The Green Car of the Year(R) award is designed to recognize environmental achievement in the automotive industry. After considering scores of new vehicle models that raise the bar in environmental performance, five nominees will be identified in advance of the press conference. The winning vehicle will be chosen by a select jury of highly knowledgeable experts drawn from relevant fields such as transportation technology, automotive design, environmental protection and others.

This year's jurors include leaders of the nation's most recognized environmental groups, including Carl Pope, executive director of the Sierra Club; Christopher Flavin, president of Worldwatch Institute; Jean-Michel Cousteau, president of Ocean Futures Society; and Jonathan Lash, President of the World Resources Institute. Automotive icon Carroll Shelby joins four Green Car Journal editors to round out the 2008 GCOY jury.

GCOY Selection Process

Green Car Journal staff narrow down all the eligible vehicles to a short list of five finalists based upon research and the driving experience. Jurors, including independent experts and Green Car Journal staff members, weigh the merits of each finalist vehicle and its relevance to motorists. The winning vehicle must be a production automobile that will be on sale by Jan. 1, 2008.

"In judging the Green Car of the Year(R), emphasis is placed on vehicles that advance overall efficiency and functionality while decreasing environmental impact," says Cogan. "All current models are eligible for consideration, although 'newness' is a factor, as well as the impact that a vehicle and its environmentally positive technologies are likely to have in the marketplace."

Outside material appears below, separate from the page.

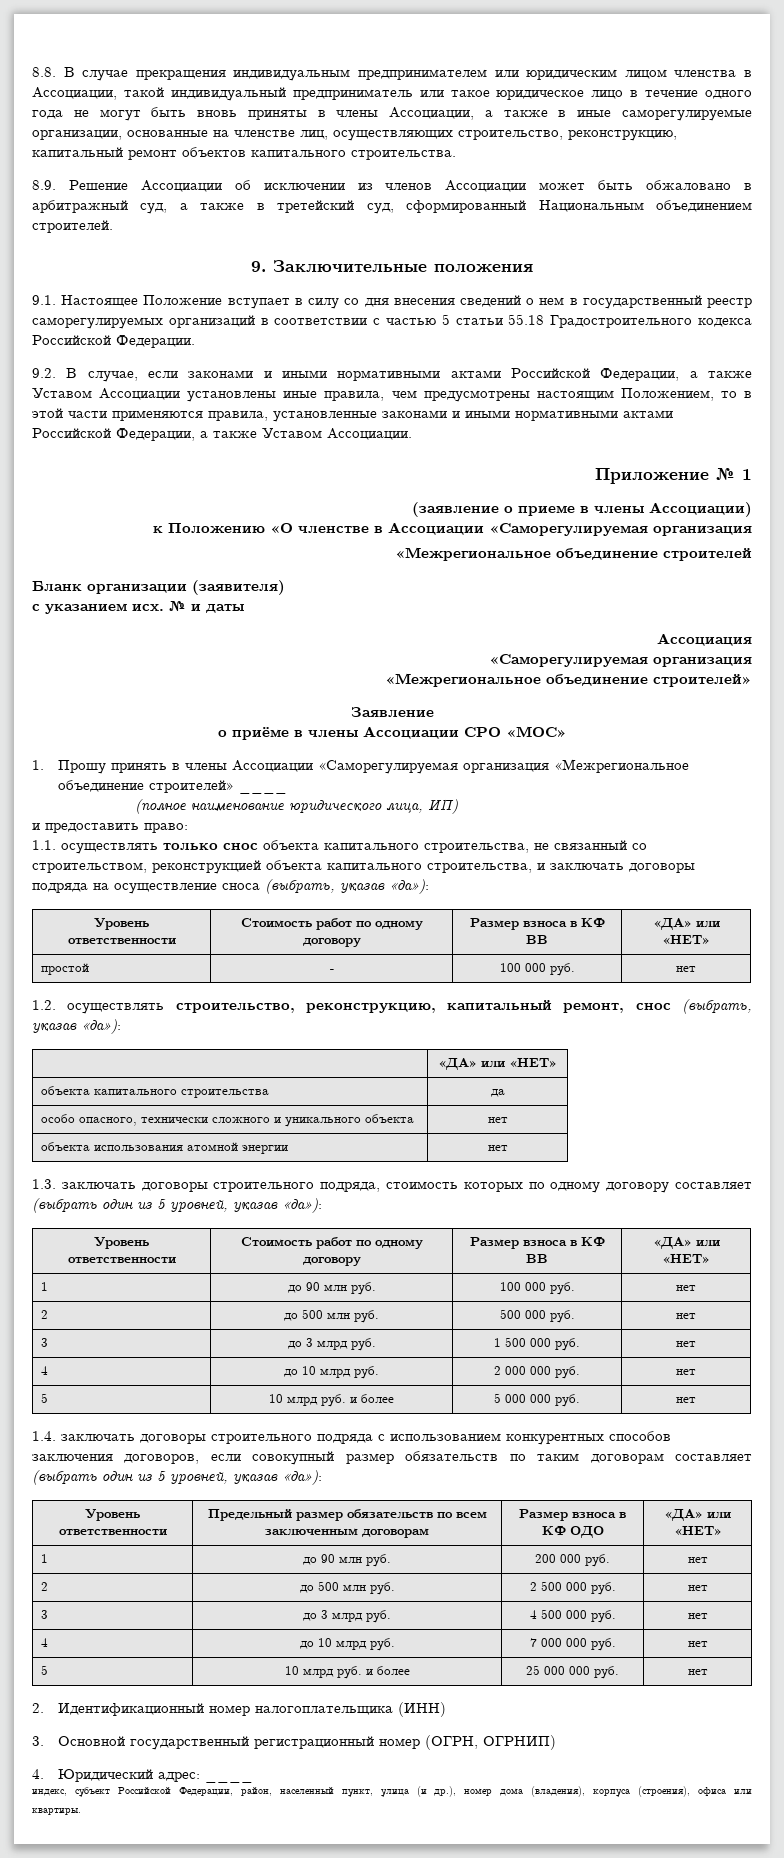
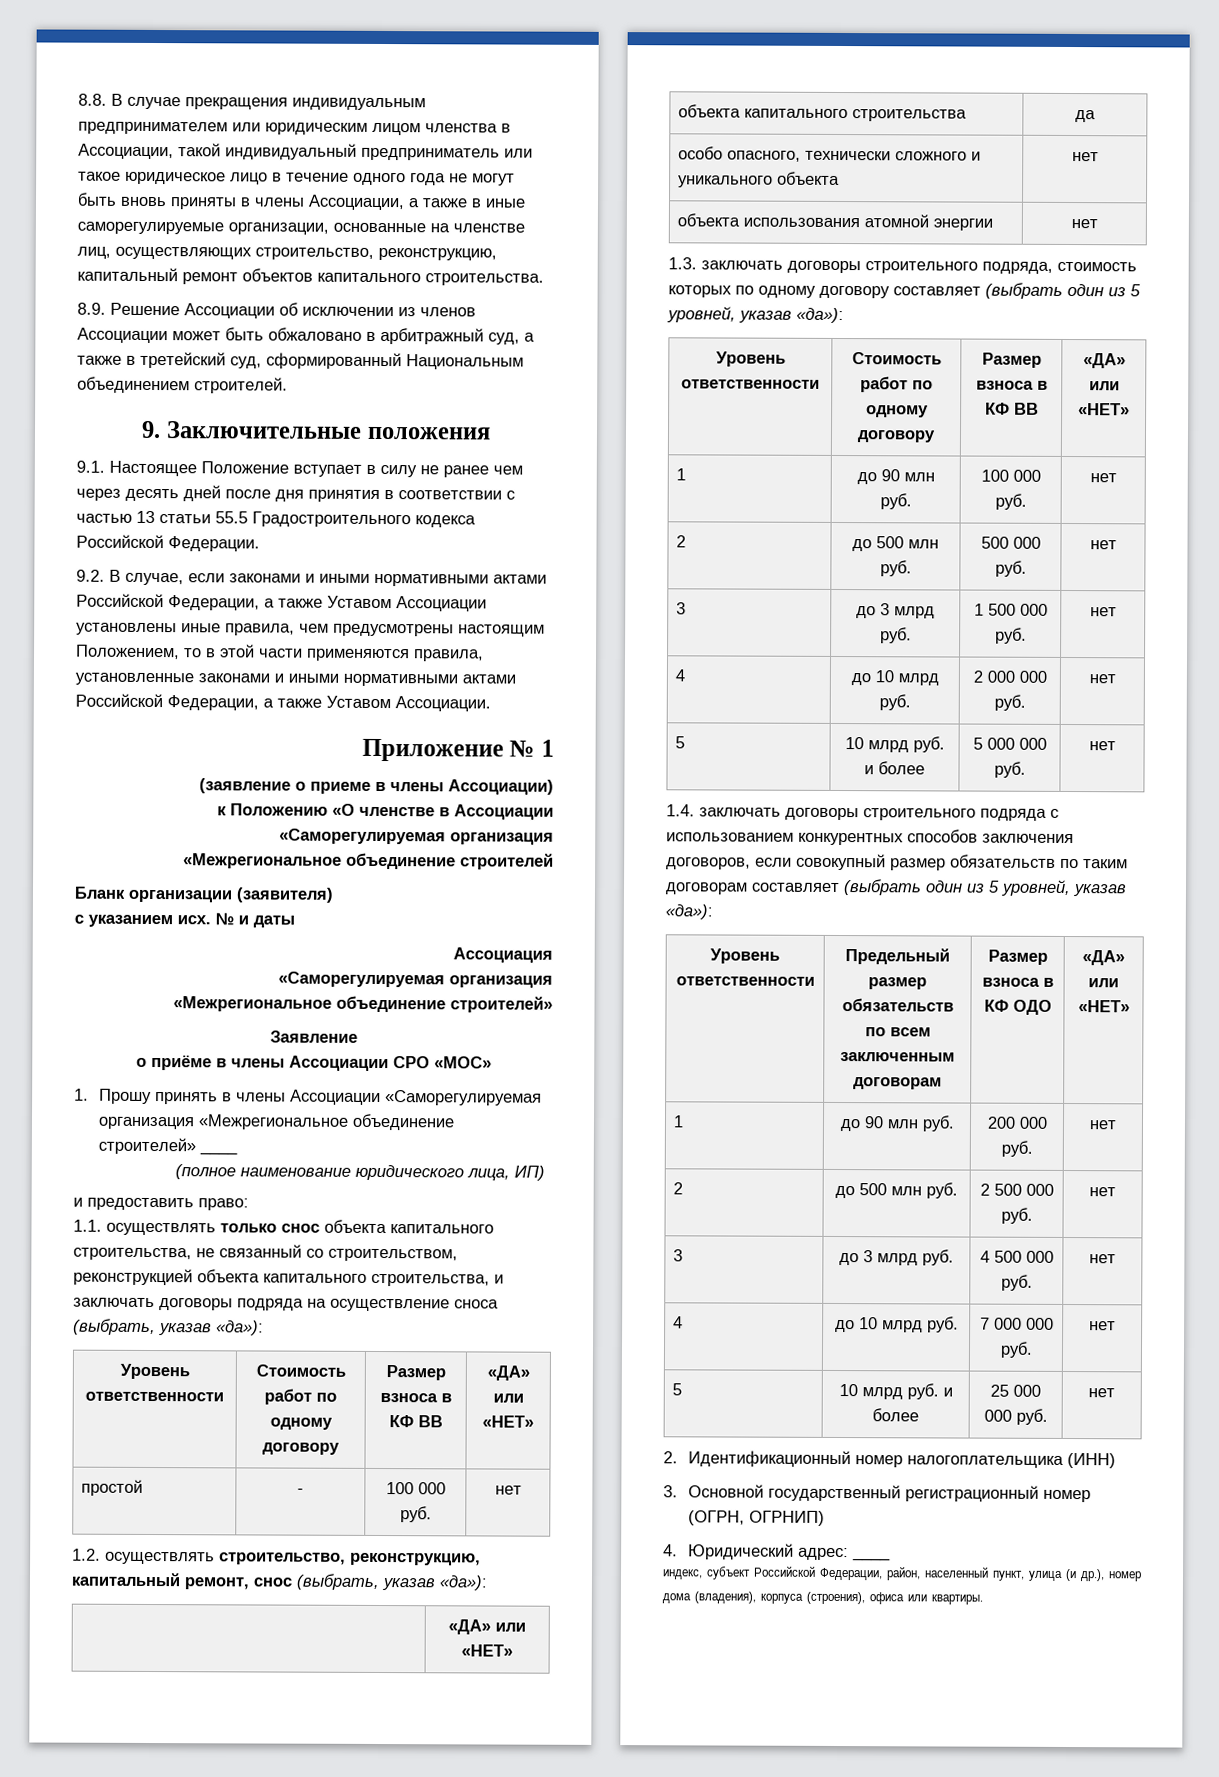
- 9.1. Настоящее Положение вступает в силу со дня внесения сведений о нем в государственный реестр саморегулируемых организаций в соответствии с частью 5 статьи 55.18 Градостроительного кодекса Российской Федерации.
+ 9.1. Настоящее Положение вступает в силу не ранее чем через десять дней после дня принятия в соответствии с частью 13 статьи 55.5 Градостроительного кодекса Российской Федерации.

Last year, the 2007 Toyota Camry Hybrid was named Green Car Journal's 2007 Green Car of the Year(R), with jurors noting that Toyota's seamless integration of its Hybrid Synergy Drive in a mass market model was of particular importance. The inaugural 2006 Green Car of the Year(R) distinction was awarded to the 2006 Mercury Mariner Hybrid.

In addition to the Green Car of the Year(R) Award, many of the world's leading automakers are placing increased emphasis on the LA Auto Show to help introduce "green" technologies. Last year, General Motors CEO Rick Wagoner announced the automaker's major new plug-in hybrid program at the LA Show and this year's show promises to deliver significant advanced technology and alternative fuel vehicle news as well.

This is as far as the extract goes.